What operations discovery actually means
We're not asking what you want the CRM to do. We're documenting what the business already does - every step, every handoff, every decision, every exception. The CRM we build then matches that flow exactly, instead of forcing your team to learn a new one.
1. Shadow the people doing the work
We sit with intake, with sales, with the operations lead, and with whoever closes the loop at the end. Not in a meeting room - at their desk, watching them do real work on real customers. Half the workflow lives in habits nobody thinks to mention in an interview.
2. Map every handoff
A lead comes in. Who sees it first? What do they decide? Who do they pass it to, and how? What gets written down, and where? We draw the actual flow on paper - usually a long, messy diagram with branches the owner didn't know existed. That diagram becomes the spec.
3. Catalog the real data
Every field on every form, every column in every spreadsheet, every status someone tracks in their head. We pull it all into one list, then ask which ones are actually used to make decisions. Usually about 40% of the fields a business 'tracks' are dead weight. They don't make it into the new CRM.
4. Find the exceptions
The standard flow is easy. The reason CRMs fail is the exceptions - the VIP client who skips the intake form, the job type that needs a second approval, the partner referral that bypasses sales. We list every one we can find and decide, with you, whether the CRM handles it, flags it, or stays out of the way.
5. Identify the real metrics
What does the owner actually look at on Monday morning? What does the operations lead need by Friday? Those reports drive what the database has to capture. Building the database first and then trying to extract reports from it is backwards, and it's how most CRMs end up with a 'reports' tab nobody opens.
What you get at the end of discovery
- A written workflow document - every step, owner, handoff, and exception.
- A data model - exactly what gets tracked, why, and who uses it.
- A list of the reports and dashboards the CRM has to produce on day one.
- A short list of things we deliberately decided NOT to build, with the reasoning.
- A fixed-price build quote based on what we actually saw, not what we guessed.
You can take that package and hand it to any developer in the world. We hope you'll let us build it, but you own the discovery either way.
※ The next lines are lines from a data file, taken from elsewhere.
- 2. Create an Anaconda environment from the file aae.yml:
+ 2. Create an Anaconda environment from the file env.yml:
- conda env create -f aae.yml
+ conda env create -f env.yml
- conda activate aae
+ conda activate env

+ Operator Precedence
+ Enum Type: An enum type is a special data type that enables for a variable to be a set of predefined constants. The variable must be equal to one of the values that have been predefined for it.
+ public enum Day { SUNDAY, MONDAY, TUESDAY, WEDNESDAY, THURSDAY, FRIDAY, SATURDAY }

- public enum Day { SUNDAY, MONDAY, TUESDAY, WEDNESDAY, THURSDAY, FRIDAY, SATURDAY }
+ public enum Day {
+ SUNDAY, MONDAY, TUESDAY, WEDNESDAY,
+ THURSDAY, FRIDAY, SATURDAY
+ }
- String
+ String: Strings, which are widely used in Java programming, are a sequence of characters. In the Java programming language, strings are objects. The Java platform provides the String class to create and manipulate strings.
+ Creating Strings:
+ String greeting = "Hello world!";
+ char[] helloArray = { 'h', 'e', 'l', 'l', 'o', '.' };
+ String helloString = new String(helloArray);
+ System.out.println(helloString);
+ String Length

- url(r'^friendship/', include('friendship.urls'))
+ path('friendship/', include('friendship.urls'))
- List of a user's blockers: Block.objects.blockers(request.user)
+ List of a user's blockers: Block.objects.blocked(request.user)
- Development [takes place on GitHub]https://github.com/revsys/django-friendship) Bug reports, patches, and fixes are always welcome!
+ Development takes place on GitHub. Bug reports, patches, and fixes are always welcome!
That's the deal.
Why we do it this way
Because the CRM that matches your operations exactly is the only one your team will actually use. A near-miss CRM - one that's close but forces staff to adapt - gets bypassed within weeks. The 'CRM' becomes a shared inbox again, and the build was wasted.
Spending two to three weeks watching how the business actually runs is the cheapest insurance there is against that outcome. It's also why we won't quote a CRM build without doing it first. Anyone who gives you a fixed price for a custom CRM after a 30-minute call is guessing, and you'll pay for the guess later.
The bottom line
A custom CRM is only worth building if it matches exactly what your company already does well. The way you find out what that is, in enough detail to build against, is by watching - carefully, on site, for as long as it takes. That's the work that happens before the work.